よく散り際のはかなさが話題にされますが、その一方で桜はつぼみが少しほころんだかと思ったら、たちどころに開花し満開を迎えます。そんな季節をいっぺんに変えてしまう桜のエネルギーに人々は心のよりどころを見出そうとしているのかもしれません。桜は生命力の象徴なのです。

かつて阪神大震災が起きた年、春の選抜高校野球は予定通り甲子園球場で開かれました。
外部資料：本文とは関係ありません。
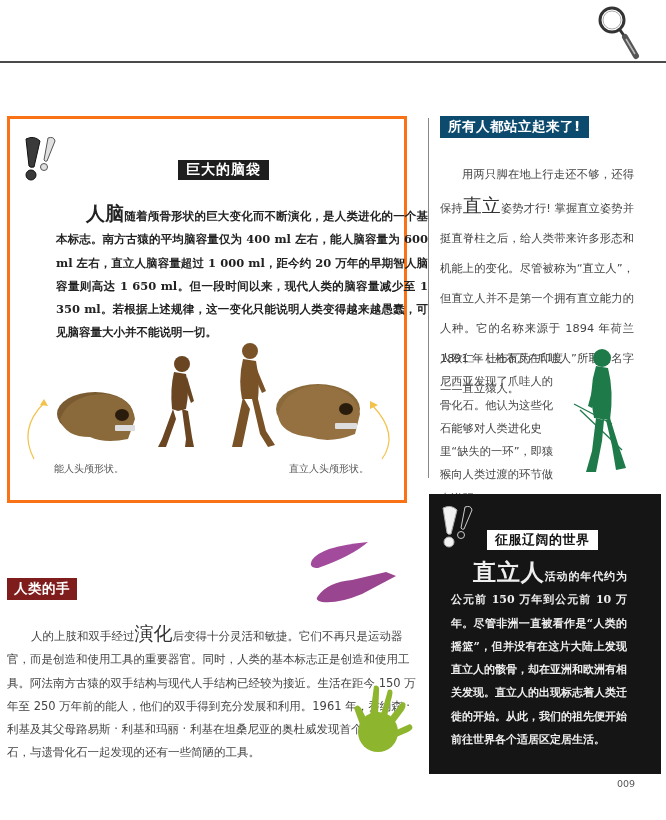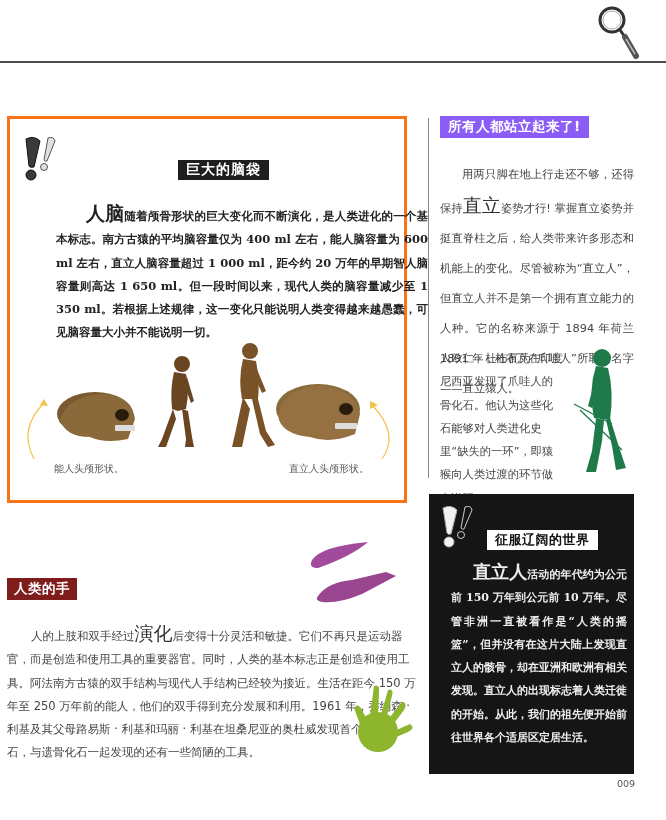"所有人都站立起来了!" .stand-title { background: #8b5cf6 -> #0c4a6e }
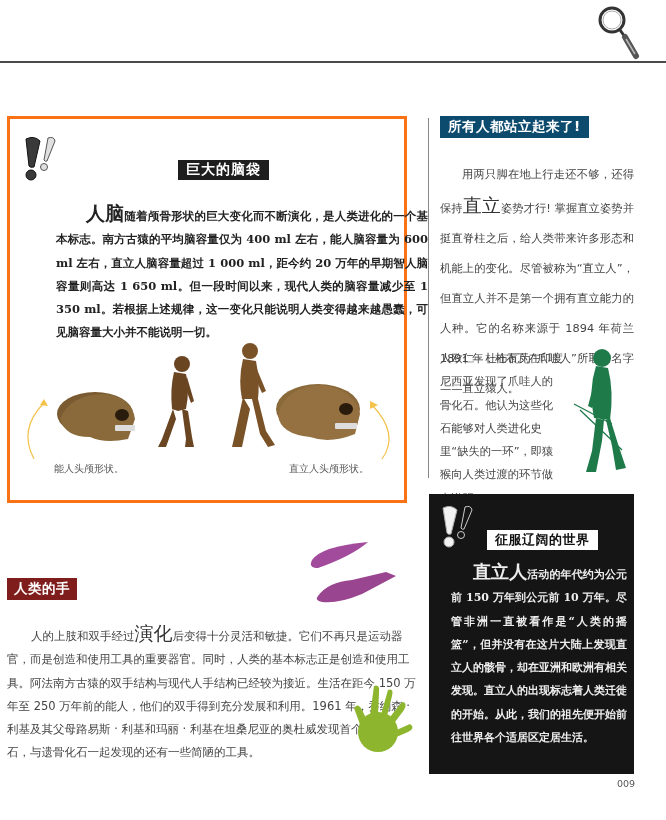"征服辽阔的世界" .dark-box { width: 205px -> 232px }
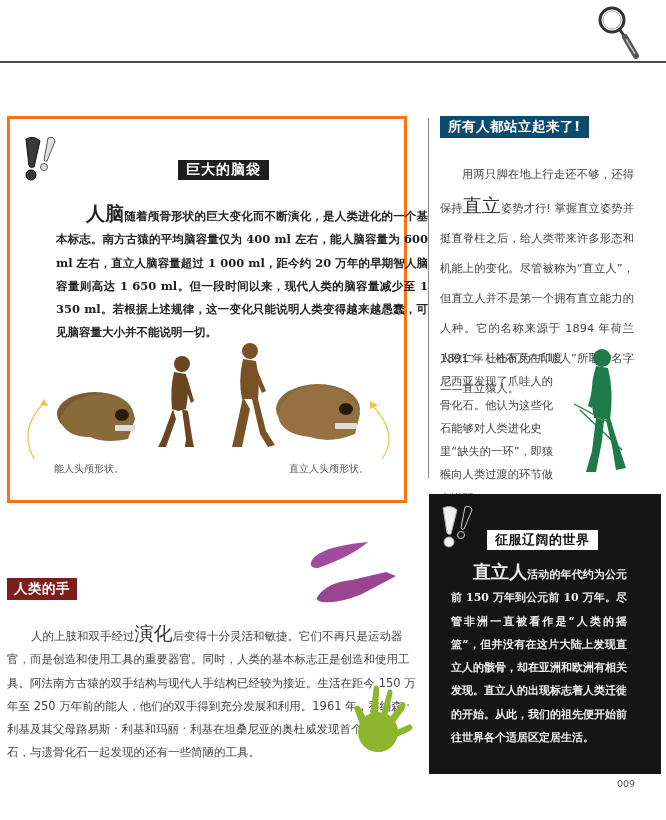"直立人" .dark-text .lead { font-size: 18px -> 23px }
大勢の犠牲者が出た中で開催できるかどうかは微妙でしたが、GOサインの決め手になったのは兵庫県知事の「被災した人も桜の咲く頃には明るいニュースを待っていると思います」という言葉だったといいます。
今は落ち込みふさいでいたとしても、桜が咲けば意識が少しでも上向きになるはず。
この春も柔らかな日差しの下で揺れる淡紅色のグラデーションが生き抜こうとする人たちに大いなる希望の光を届けることでしょう。

能登鹿島駅(石川県穴水町)
のと鉄道の能登鹿島駅は、「能登さくら駅」とも呼ばれ、構内の桜がホームを包み込むように咲き、桜の名所となっています。アニメ「花咲くいろは」や「マジンガーZ」「キューティハニー」などのラッピング列車も運行しており、お花見をさらに盛り上げています。